Les infrastructures en question, d`importance stratégique, étaient jusqu`alors sous la direction de combattants alliés au gouvernement d`union national (GNA), reconnu par la communauté internationale et installé à Tobrouk.
Rival de ce gouvernement, mais également ennemi de l`Etat islamique, le général Khalifa Haftar est à la tête de l`autoproclamée «Armée libyenne nationale» (ALN), présente dans l`est du territoire libyen.
Bataille pour le contrôle du «Croissant pétrolier»
Les forces de l`ALN et du GNA s`affrontent désormais pour le contrôle d`un troisième terminal pétrolier, du nom de Zueitina, selon l`agence libyenne Lana citée par l`AFP.

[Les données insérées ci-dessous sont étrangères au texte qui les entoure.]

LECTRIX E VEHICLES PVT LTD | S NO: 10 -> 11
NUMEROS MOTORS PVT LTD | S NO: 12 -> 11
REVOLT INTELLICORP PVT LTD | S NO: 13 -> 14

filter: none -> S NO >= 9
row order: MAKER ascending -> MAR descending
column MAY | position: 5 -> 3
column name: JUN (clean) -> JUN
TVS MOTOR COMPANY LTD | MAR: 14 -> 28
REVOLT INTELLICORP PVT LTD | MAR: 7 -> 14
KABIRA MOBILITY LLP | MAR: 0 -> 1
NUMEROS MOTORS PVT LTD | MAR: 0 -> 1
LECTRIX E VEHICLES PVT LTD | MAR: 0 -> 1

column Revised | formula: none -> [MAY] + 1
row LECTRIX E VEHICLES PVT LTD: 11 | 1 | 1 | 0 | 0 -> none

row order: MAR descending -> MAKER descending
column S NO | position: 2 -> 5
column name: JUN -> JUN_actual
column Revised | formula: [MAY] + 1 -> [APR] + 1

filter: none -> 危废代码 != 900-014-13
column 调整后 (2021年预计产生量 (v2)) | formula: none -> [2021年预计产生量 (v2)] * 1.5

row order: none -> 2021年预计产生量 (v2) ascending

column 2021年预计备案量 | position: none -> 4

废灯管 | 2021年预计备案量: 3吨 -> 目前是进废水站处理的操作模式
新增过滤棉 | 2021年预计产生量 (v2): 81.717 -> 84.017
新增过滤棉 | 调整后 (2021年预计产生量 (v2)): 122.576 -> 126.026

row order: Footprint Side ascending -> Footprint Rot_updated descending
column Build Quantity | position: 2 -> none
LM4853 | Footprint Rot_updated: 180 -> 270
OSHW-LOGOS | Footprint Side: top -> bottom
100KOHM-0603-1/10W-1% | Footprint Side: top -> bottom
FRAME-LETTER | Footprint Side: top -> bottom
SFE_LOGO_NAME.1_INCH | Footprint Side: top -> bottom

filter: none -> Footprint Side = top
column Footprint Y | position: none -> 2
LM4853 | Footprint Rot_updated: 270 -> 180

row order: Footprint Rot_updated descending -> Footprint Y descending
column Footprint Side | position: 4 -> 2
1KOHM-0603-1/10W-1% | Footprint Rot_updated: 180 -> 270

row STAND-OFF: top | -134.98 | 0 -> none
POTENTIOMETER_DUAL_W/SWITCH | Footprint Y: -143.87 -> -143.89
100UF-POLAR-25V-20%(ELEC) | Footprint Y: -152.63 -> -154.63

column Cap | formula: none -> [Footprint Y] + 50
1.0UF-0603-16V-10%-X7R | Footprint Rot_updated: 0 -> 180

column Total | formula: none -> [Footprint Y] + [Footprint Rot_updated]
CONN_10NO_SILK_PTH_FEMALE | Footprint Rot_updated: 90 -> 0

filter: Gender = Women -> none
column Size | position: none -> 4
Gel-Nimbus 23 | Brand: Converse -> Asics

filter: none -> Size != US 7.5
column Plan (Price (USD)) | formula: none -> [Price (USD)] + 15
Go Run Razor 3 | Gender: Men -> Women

Fin juillet, les Gardes des installations pétrolières (GIP), loyaux au GNA, avaient annoncé la réouverture des terminaux de Ras Lanouf et d`al-Sedra – ceux-ci ayant été fermés en janvier, à la suite de l`incendie de leurs réservoirs provoqué par des attaques de Daesh. Les troupes du général Haftar, revendiquant ces ports, avaient annoncé à cette occasion qu`elles frapperaient les navires qui s`y rendraient pour commercer avec le GNA.
L`ensemble de ces terminaux font partie d`une zone appelée «Croissant pétrolier», qui regroupe les principaux ports pétroliers de Libye et s`étend entre les villes de Marsa el-Brega et Bin Jawad, dans la partie orientale de la façade méditerranéenne du pays.